What Is Reliability, Really?
Reliability is a powerful concept in the world of manufacturing. Ask any maintenance, operations, or executive professional, and they’ll likely give you some version of the same definition. Reliability means things operate as expected and as intended to facilitate a value stream that produces high-quality, defect-free products. A reliable value stream is a profitable one. But below this surface-level definition, reliability means so much more.
Defining reliability: What is it?
From a manufacturing standpoint, reliability refers to operational success. It’s the expectation that the entire system — including all equipment and personnel — will perform its intended function adequately and on time, without failure. Ultimately, it’s a measure of how well the manufacturing system retains its original level of quality over time. Reliability is crucial as the foundation to an efficient value stream.
Looking at reliability across the factory
Successful factory managers understand reliability is vital in the day-to-day workflow. They also know reliability matters across the entire factory floor. That means considering what reliability means when viewed through different operational lenses.
Take equipment, for example. This concept of reliability is simple to understand. It revolves around creating a schedule of preventive maintenance that keeps machines up and running efficiently. It reduces problems such as failing components, quality losses from equipment problems, speed losses from component wear, and more — all in pursuit of steadfast production.
For processes, reliability comes from repeatability and expected outcomes. It also comes from proper training and a constant improvement of skills. In other words, the better staff are trained, the more reliably they can perform critical duties.
It’s even prudent for factory managers to consider reliability in the sense of their technologies. In IT systems, for instance, reliability is driven by data integrity and accessibility. Given that reliability, systems across the factory can process data and work together to promote a more reliable value stream.
How to introduce and emphasize reliability
What types of changes and initiatives can manufacturers champion to create reliability within their factories? By making strategic investments that promote the fundamental concepts of manufacturing reliability, managers can create faster, safer, more reliable workflows. Here’s how:
- Keep equipment well maintained. Preventive maintenance is key to promoting equipment reliability. Aside from sticking to a regular maintenance plan, investing in the Industrial Internet of Things can help manufacturing managers anticipate potential maintenance issues before they impact production.

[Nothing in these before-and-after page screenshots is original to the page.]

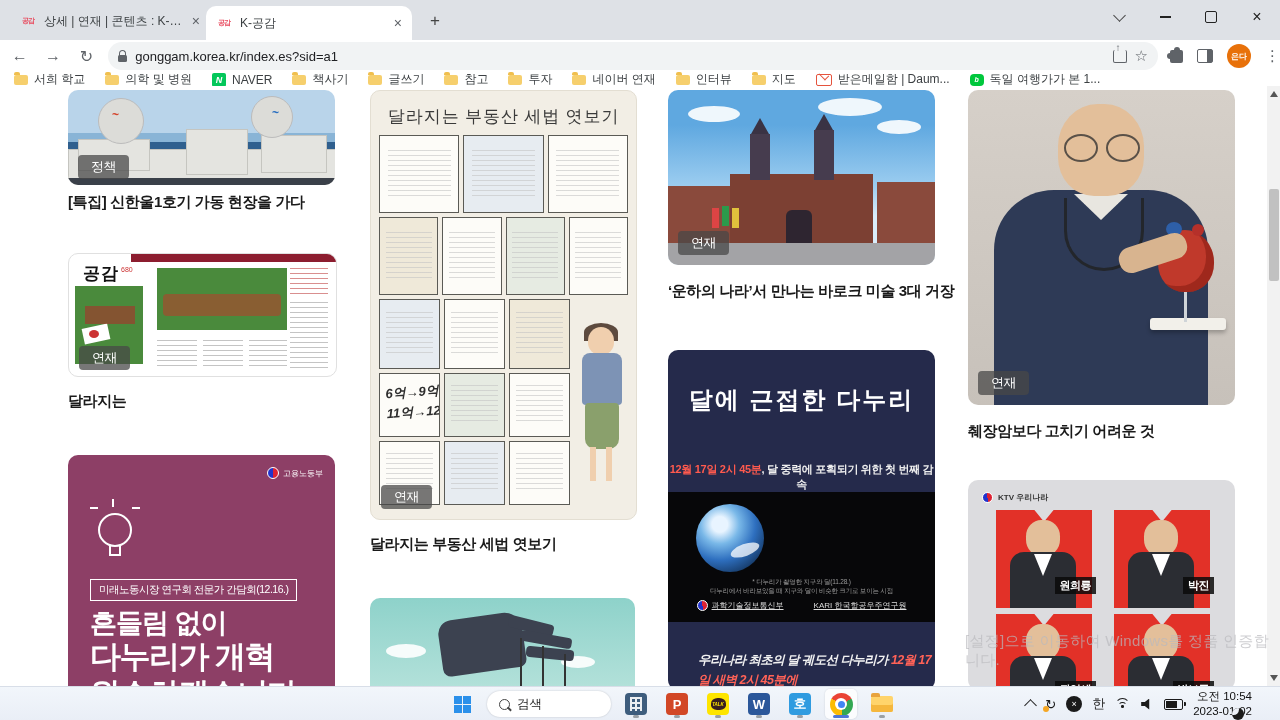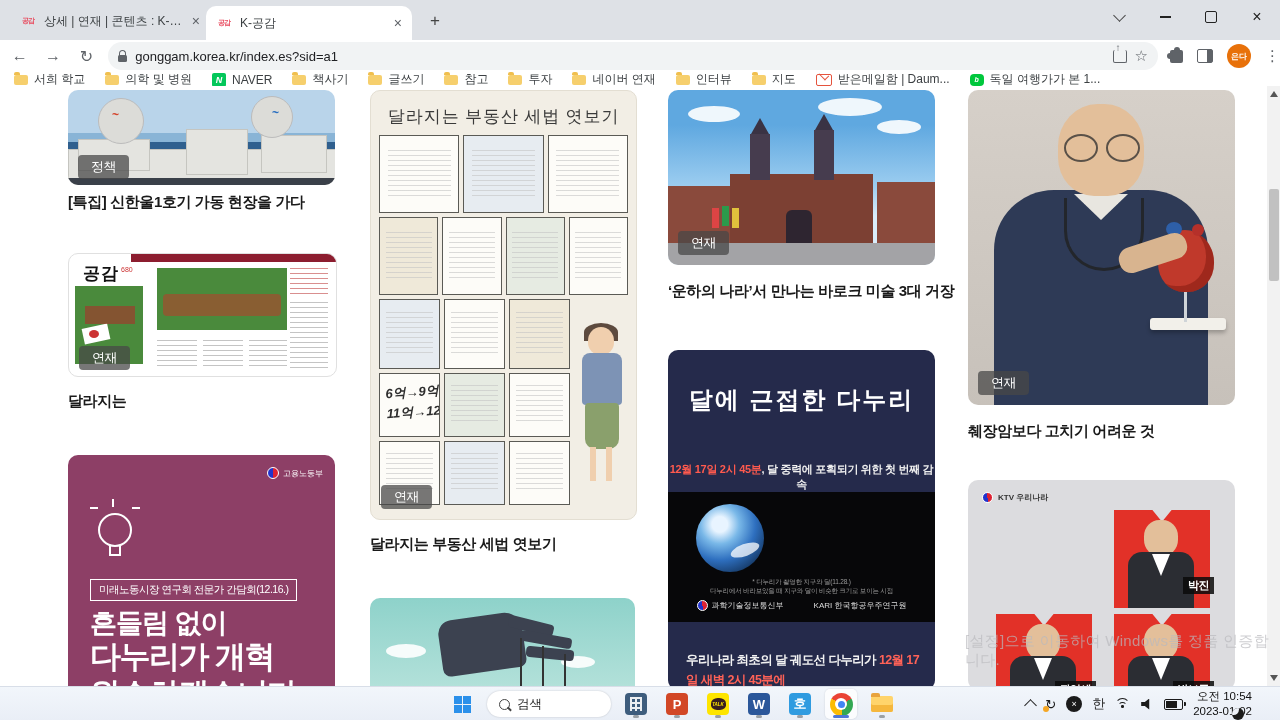--- a/index.html
+++ b/index.html
@@ -541,6 +541,13 @@
         <i class="taegeuk"></i>
           <span>KTV 우리나라</span>
       </div>
+      <div class="kcell" style="left:20px;top:30px;">
+        <div class="kx"></div>
+          <div class="kman-h"></div>
+          <div class="kman-b"></div>
+          <div class="kman-s"></div>
+        <span class="kname">원희룡</span>
+      </div>
       <div class="kcell" style="left:138px;top:30px;">
         <div class="kx"></div>
           <div class="kman-h"></div>

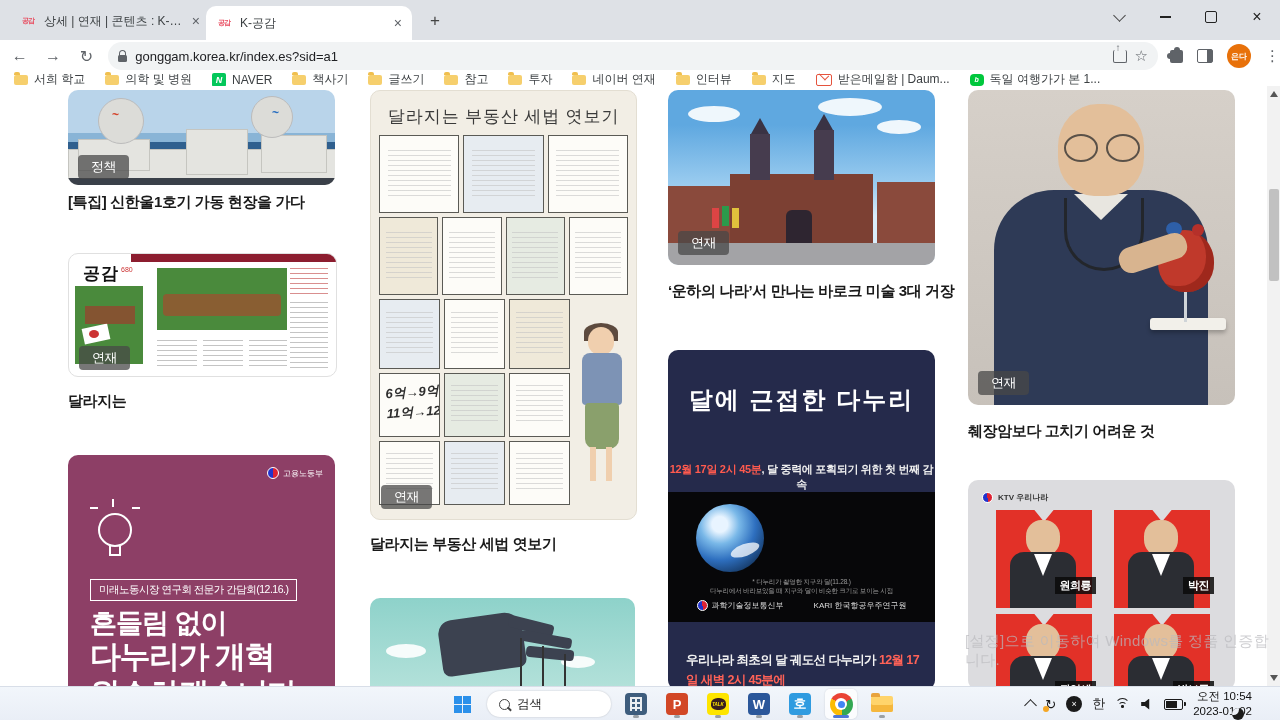--- a/index.html
+++ b/index.html
@@ -142,7 +142,7 @@
         background:radial-gradient(circle at 40% 35%,#9d9d9d,#6a6a6a 60%,#3d3d3d 95%);}
   .dan-note{position:absolute;left:0;width:100%;text-align:center;font-size:6.5px;color:#9a9a9a;letter-spacing:-0.2px;}
   .dan-logos{position:absolute;left:0;top:108px;width:100%;display:flex;justify-content:center;gap:30px;
-             align-items:center;font-size:8px;color:#ddd;}
+             align-items:center;font-size:8px;color:#ddd;text-decoration:underline;}
   .taegeuk{width:9px;height:9px;border-radius:50%;background:conic-gradient(#d23 0 50%,#23c 50%);border:1px solid #fff;}
   .dan-body{position:absolute;left:18px;top:300px;width:238px;font-size:12.5px;font-weight:bold;
             color:#f2f2f2;letter-spacing:-0.6px;line-height:1.6;}

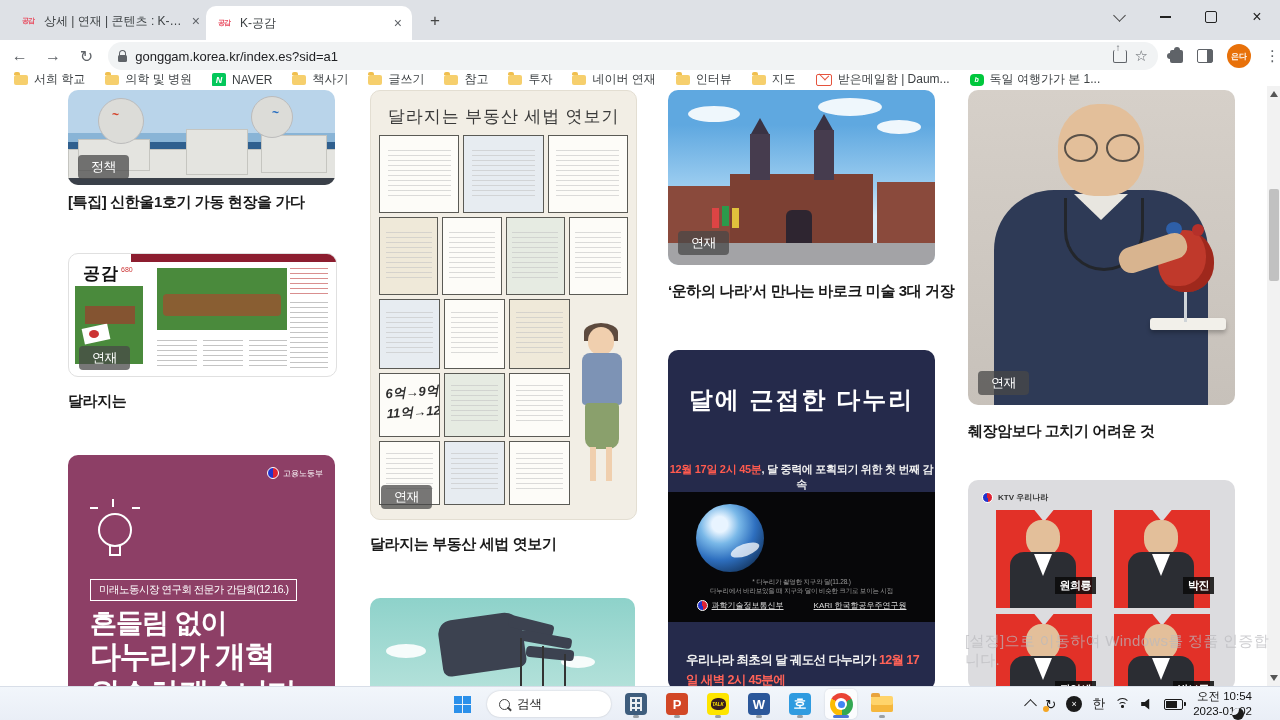--- a/index.html
+++ b/index.html
@@ -144,8 +144,8 @@
   .dan-logos{position:absolute;left:0;top:108px;width:100%;display:flex;justify-content:center;gap:30px;
              align-items:center;font-size:8px;color:#ddd;text-decoration:underline;}
   .taegeuk{width:9px;height:9px;border-radius:50%;background:conic-gradient(#d23 0 50%,#23c 50%);border:1px solid #fff;}
-  .dan-body{position:absolute;left:18px;top:300px;width:238px;font-size:12.5px;font-weight:bold;
-            color:#f2f2f2;letter-spacing:-0.6px;line-height:1.6;}
+  .dan-body{position:absolute;left:30px;top:300px;width:238px;font-size:12.5px;font-weight:bold;
+            color:#f2f2f2;letter-spacing:-0.6px;line-height:1.6;font-style:italic;}
   .dan-body .red{color:#ff6257;}
   
   .doctor{background:linear-gradient(#d6d0c9,#c7c1ba);}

- Hire and train with intent to grow. Invest in talent that will remain with your company for the long-haul. By adopting new technologies like artificial intelligence, virtual and augmented reality, and safety innovations, you can not only attract and retain new talent, but also train them in a low-risk way.

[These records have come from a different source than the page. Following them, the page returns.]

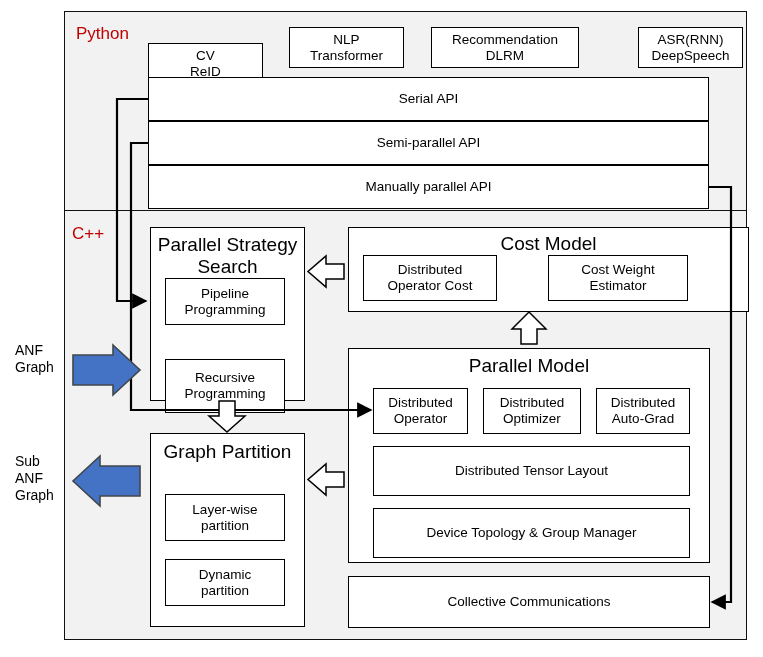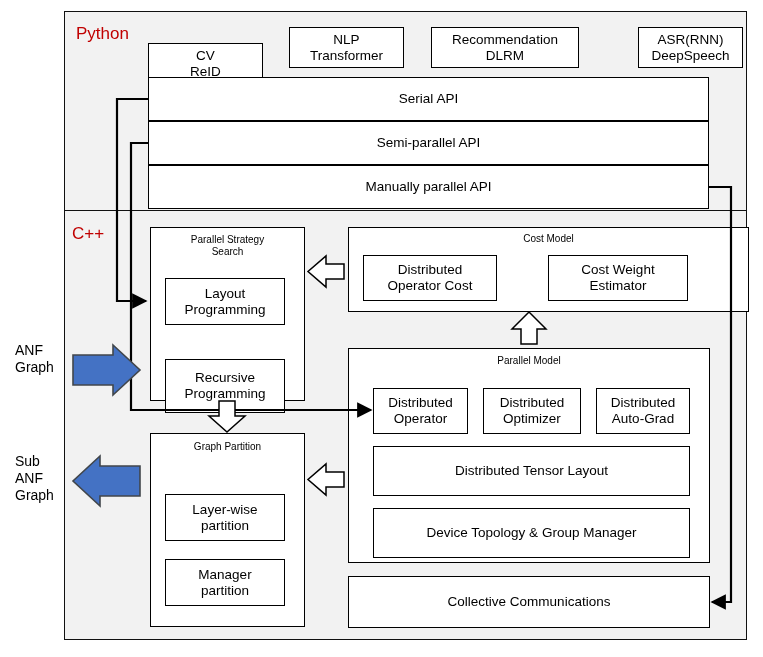--- a/index.html
+++ b/index.html
@@ -20,7 +20,7 @@
        line-height:1.18;padding:1px 2px;}
   .box.group{align-items:flex-start;justify-content:center;}
   .grouptitle{position:absolute;left:0;right:0;text-align:center;
-              font-size:10px;}
+              font-size:19px;}
 
   
   .sidelabel{position:absolute;font-size:14px;line-height:1.2;

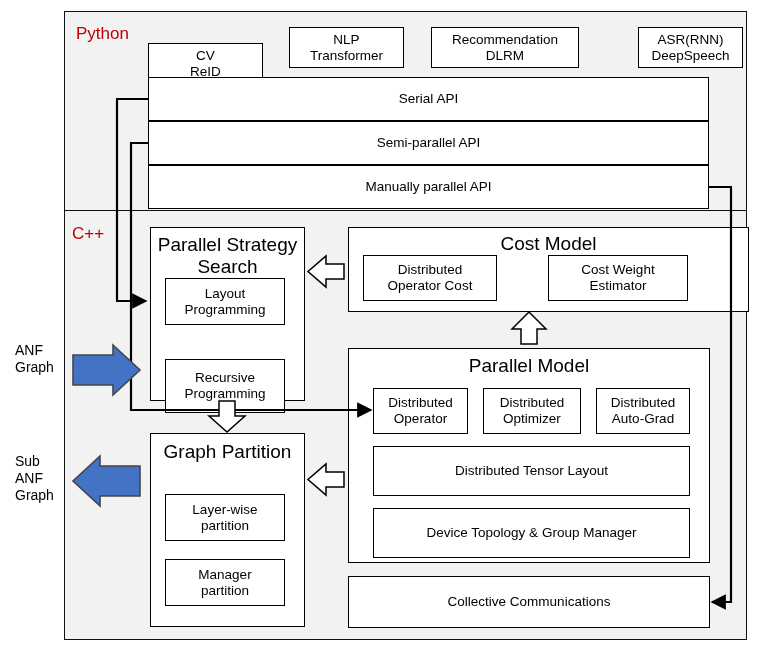--- a/index.html
+++ b/index.html
@@ -73,7 +73,7 @@
 Search</div>
 </div>
 <div class="box" style="left:165px;top:278px;width:120px;height:47px;flex-direction:column;">
-  <span>Layout</span>
+  <span>Pipeline</span>
   <span>Programming</span>
 </div>
 <div class="box" style="left:165px;top:348px;width:120px;height:54px;flex-direction:column;margin-top:11px;">

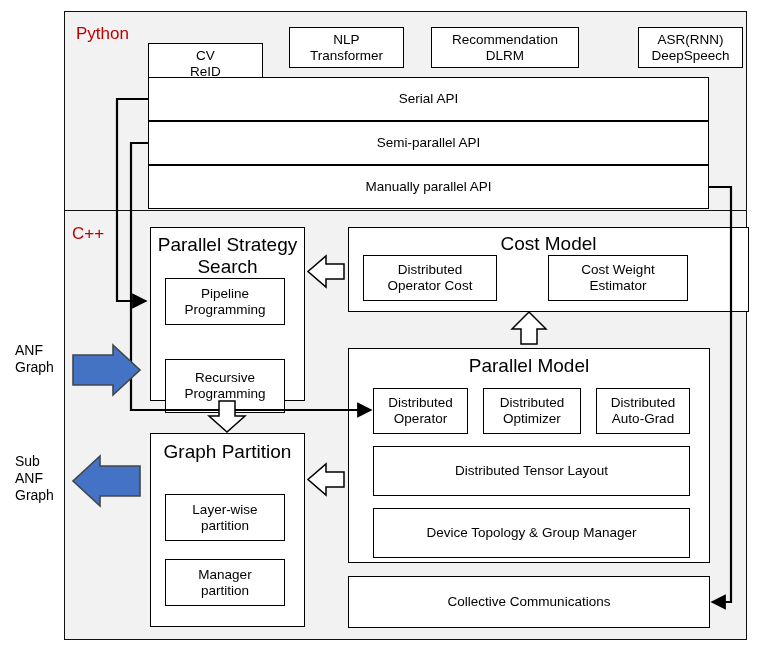--- a/index.html
+++ b/index.html
@@ -89,7 +89,7 @@
   <span>partition</span>
 </div>
 <div class="box" style="left:165px;top:559px;width:120px;height:47px;flex-direction:column;">
-  <span>Manager</span>
+  <span>Dynamic</span>
   <span>partition</span>
 </div>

- Allocate monetary spend for CAPEX. Whether it’s purchasing new equipment to expand capacity or investing in a software system to better manage automation tools, dedicate funds for capital expenditures strategically to boost reliability and generate ROI for your operation.
To promote reliability across the factory, you need to invest with the intent to create it. That means putting the focus on the many direct variables that contribute to the factory environment, from personnel and technologies to equipment and materials. Build reliable foundations, and you’ll see reliable results.